Citibike is a bike share system in NYC that uses docking stations throughout the greater NYC area in all borough except Staten Island. The project is attempting to develop a model that will detect the correct number of customer in relation to the number of subscribers. Subscribers are members of the system that live area or within the system and make up the majority of trips within citibike's network. Customers use the system in a one-off or 3 day pass. They don't typically live in the area meaning they are visiting or testing the system out before becoming subscribers. This project tested four different models to each bring different results and insights into the data.
- Logistic Regression
- Naive Bayes
- Random Forest
- XGBoost
All of the models predicted for the smaller class customers that number 1:3 in relation to subscribers. This allows our metrics to adequately reflect the imbalance in the data. After analyzing possible scores for evaluation: fbeta with beta at 0.25 offered the best balance between recall and precision. The model's goal was the reduce the number of inaccurately classified subscribers as customers instead of customers labeled as subscribers.
-
Database-Build
- Python Notebook: Walk through of the files uploaded from Citibike's database that were uploaded to a local SQL database.

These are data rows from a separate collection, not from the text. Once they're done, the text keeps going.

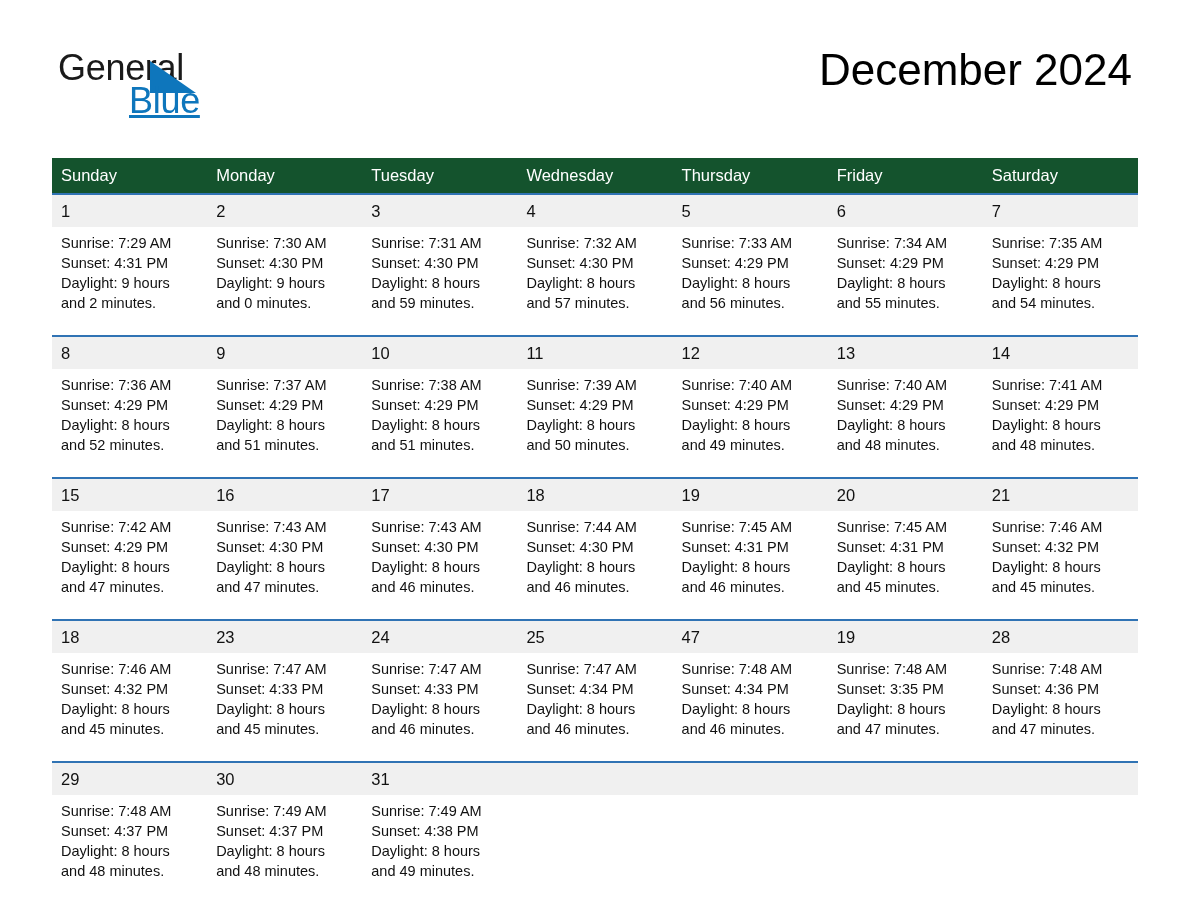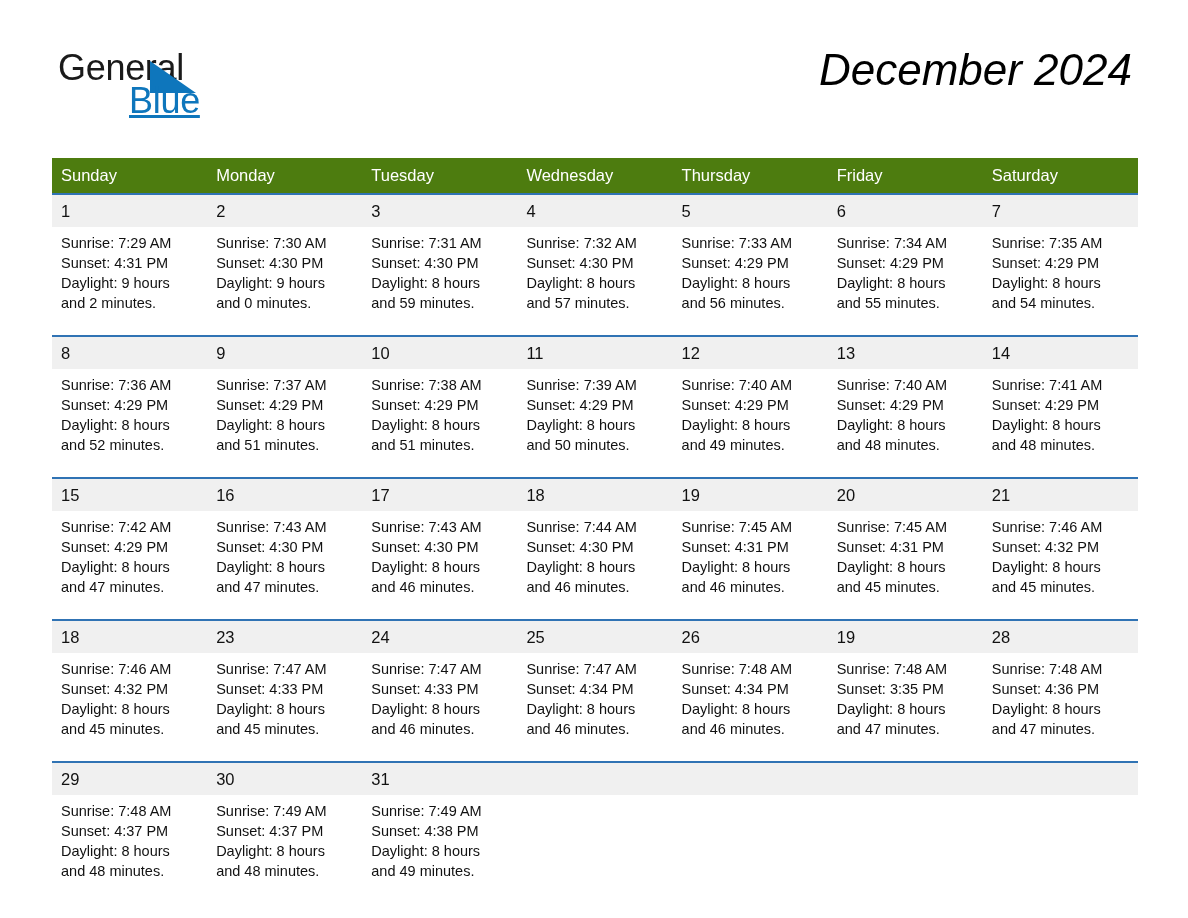"December 2024" .cal-title { font-style: italic -> none }
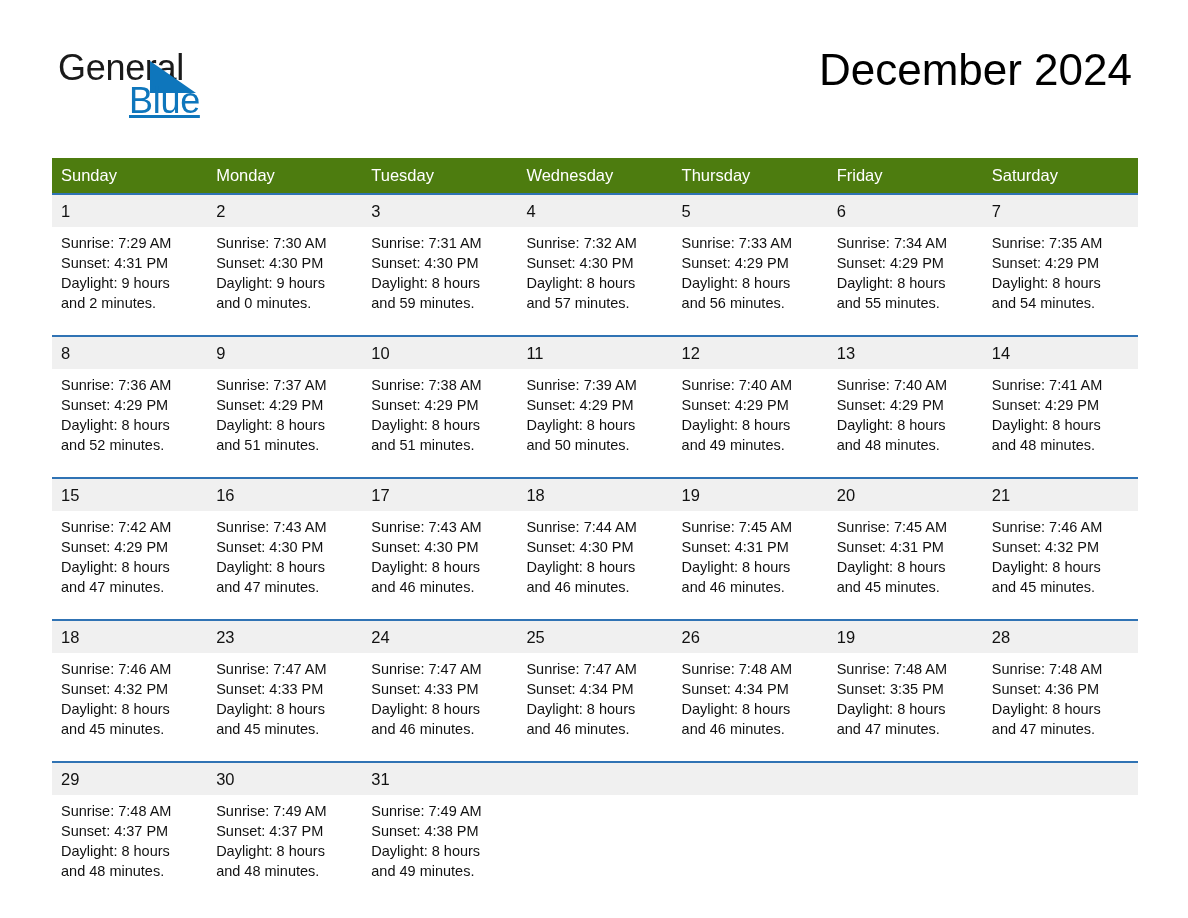"Sunday" .cal th { background: #4d7c0f -> #14532d }
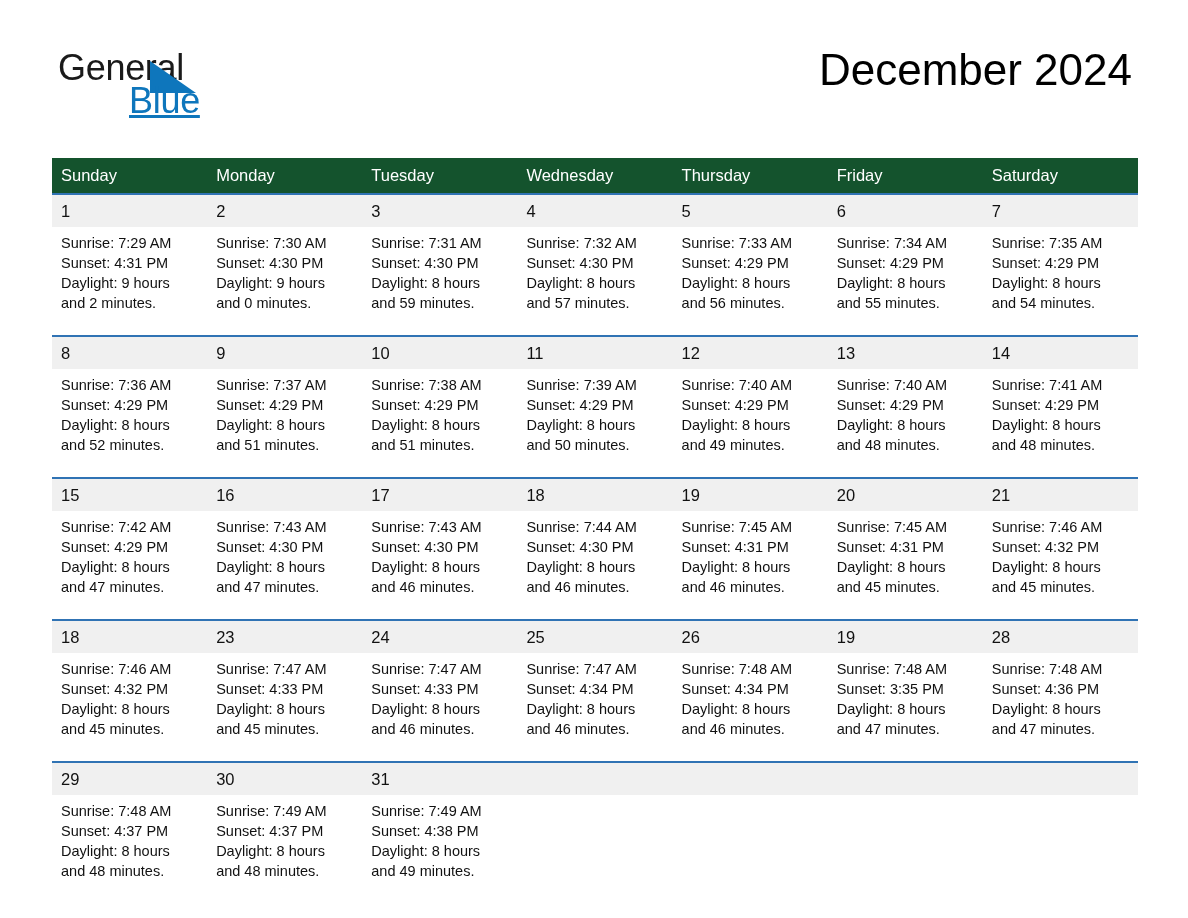"26" div.daynum { text: 26 -> 47 }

Used SQL to filter data into one dataset for cleaning and preprocessing.
-
Logistic Regression
- Python Notebook: Logistic RegressionCV used. Ruled out as potential model for project
-
Naive Bayes
- Python Notebook:
-
Random Forest
- Python Notebook:
-
XGBoost
- Python Notebook: Warning Errors and delayed installation prevented the model from being used further. Insufficient time to tune hyperparameters to get the model to perform optimally.